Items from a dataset
- Opening Delimiter -

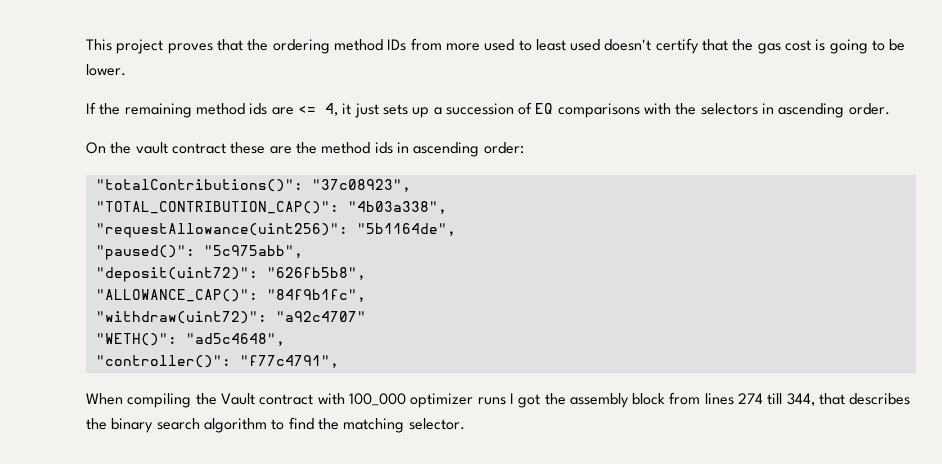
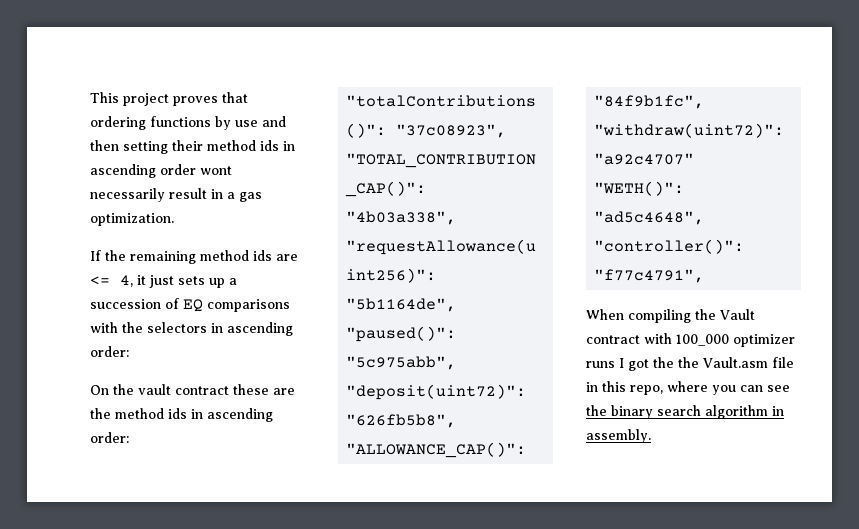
- This project proves that the ordering method IDs from more used to least used doesn't certify that the gas cost is going to be lower.
+ This project proves that ordering functions by use and then setting their method ids in ascending order wont necessarily result in a gas optimization.
- If the remaining method ids are <= 4, it just sets up a succession of EQ comparisons with the selectors in ascending order.
+ If the remaining method ids are <= 4, it just sets up a succession of EQ comparisons with the selectors in ascending order:
- When compiling the Vault contract with 100_000 optimizer runs I got the assembly block from lines 274 till 344, that describes the binary search algorithm to find the matching selector.
+ When compiling the Vault contract with 100_000 optimizer runs I got the the Vault.asm file in this repo, where you can see the binary search algorithm in assembly.

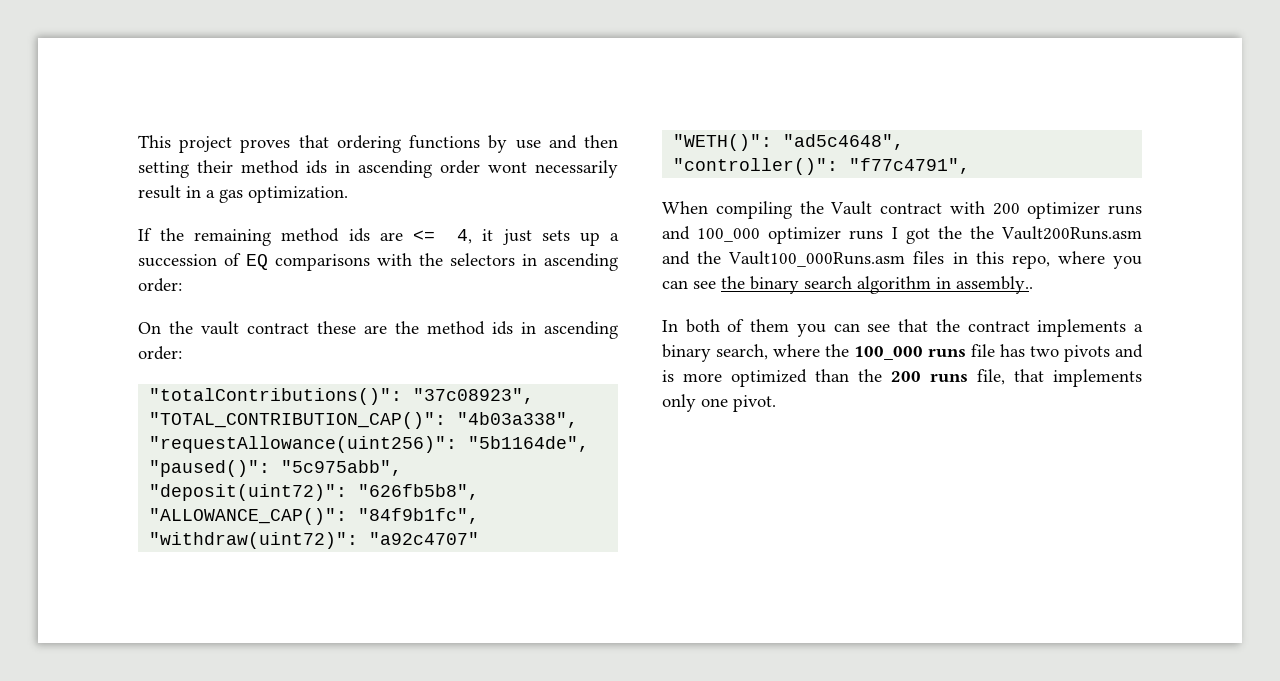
- When compiling the Vault contract with 100_000 optimizer runs I got the the Vault.asm file in this repo, where you can see the binary search algorithm in assembly.
+ When compiling the Vault contract with 200 optimizer runs and 100_000 optimizer runs I got the the Vault200Runs.asm and the Vault100_000Runs.asm files in this repo, where you can see the binary search algorithm in assembly..
+ In both of them you can see that the contract implements a binary search, where the 100_000 runs file has two pivots and is more optimized than the 200 runs file, that implements only one pivot.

- Closing Delimiter -

(Task prompt)
Which lines above carry the string "selectors"? Copy those lines.

(Expected answer)
- If the remaining method ids are <= 4, it just sets up a succession of EQ comparisons with the selectors in ascending order.
+ If the remaining method ids are <= 4, it just sets up a succession of EQ comparisons with the selectors in ascending order:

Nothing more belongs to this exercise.